Task instructions: Search the lines of the records for the word "none", and copy every line that has it.

Source data:
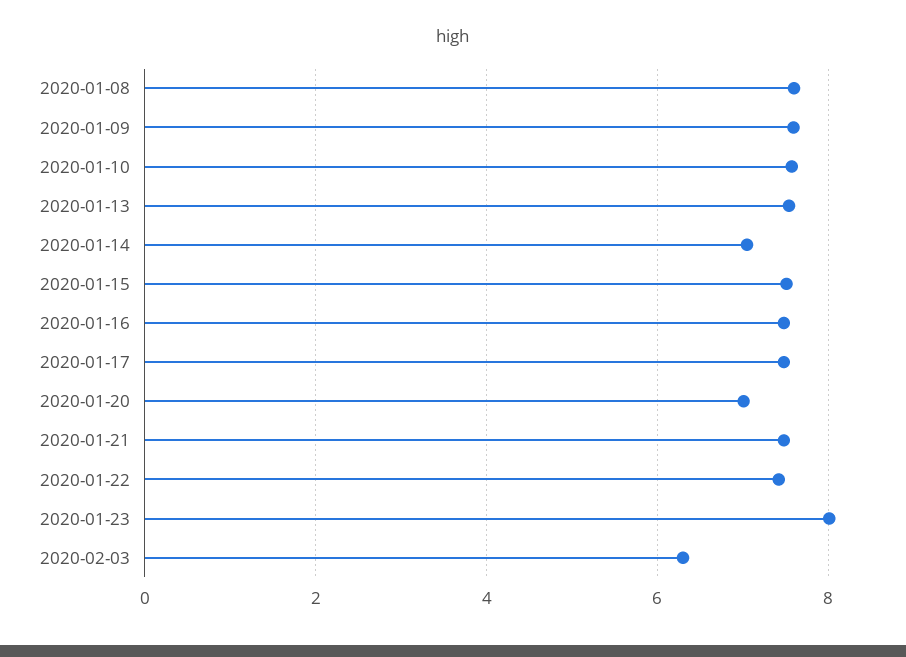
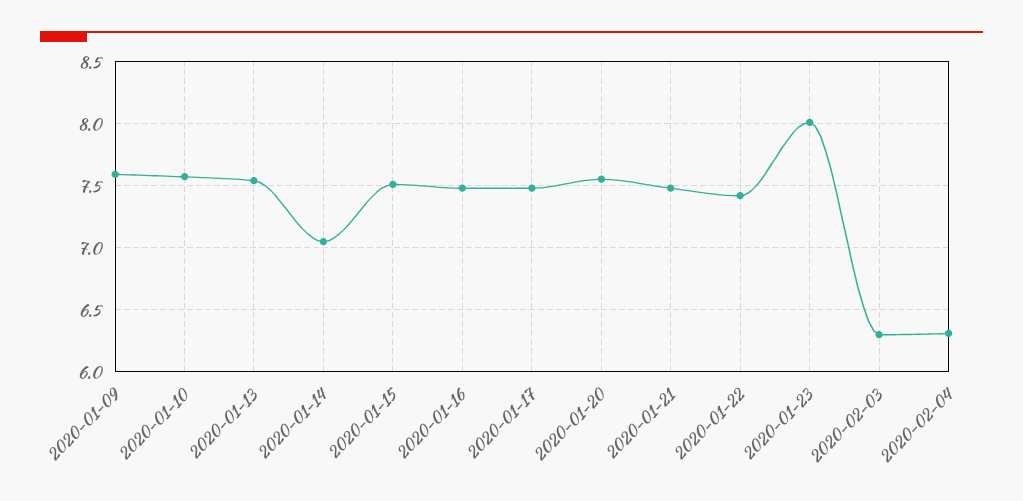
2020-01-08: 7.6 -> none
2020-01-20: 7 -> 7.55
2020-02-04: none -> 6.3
...
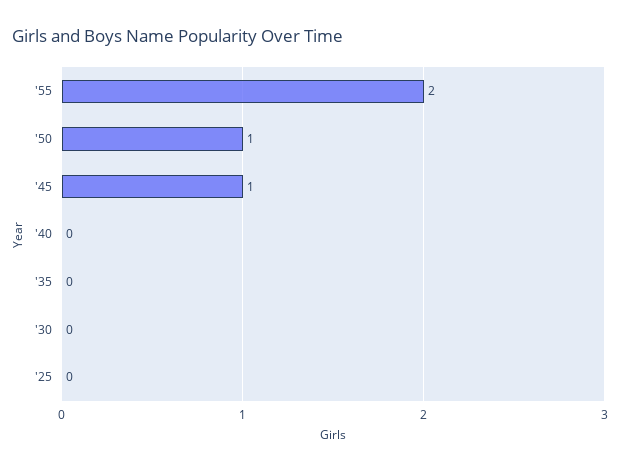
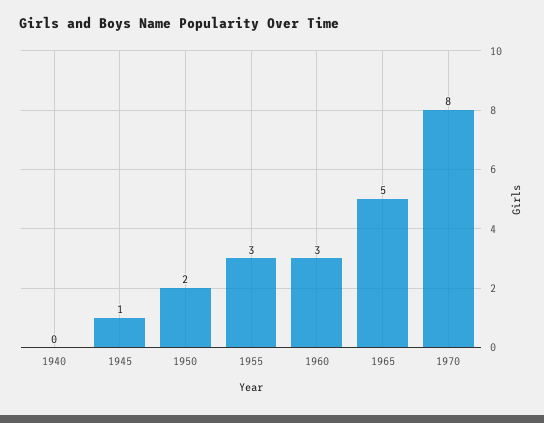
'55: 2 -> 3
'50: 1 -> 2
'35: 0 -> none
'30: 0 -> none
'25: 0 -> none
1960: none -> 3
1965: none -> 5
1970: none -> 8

The completed task:
2020-01-08: 7.6 -> none
2020-02-04: none -> 6.3
'35: 0 -> none
'30: 0 -> none
'25: 0 -> none
1960: none -> 3
1965: none -> 5
1970: none -> 8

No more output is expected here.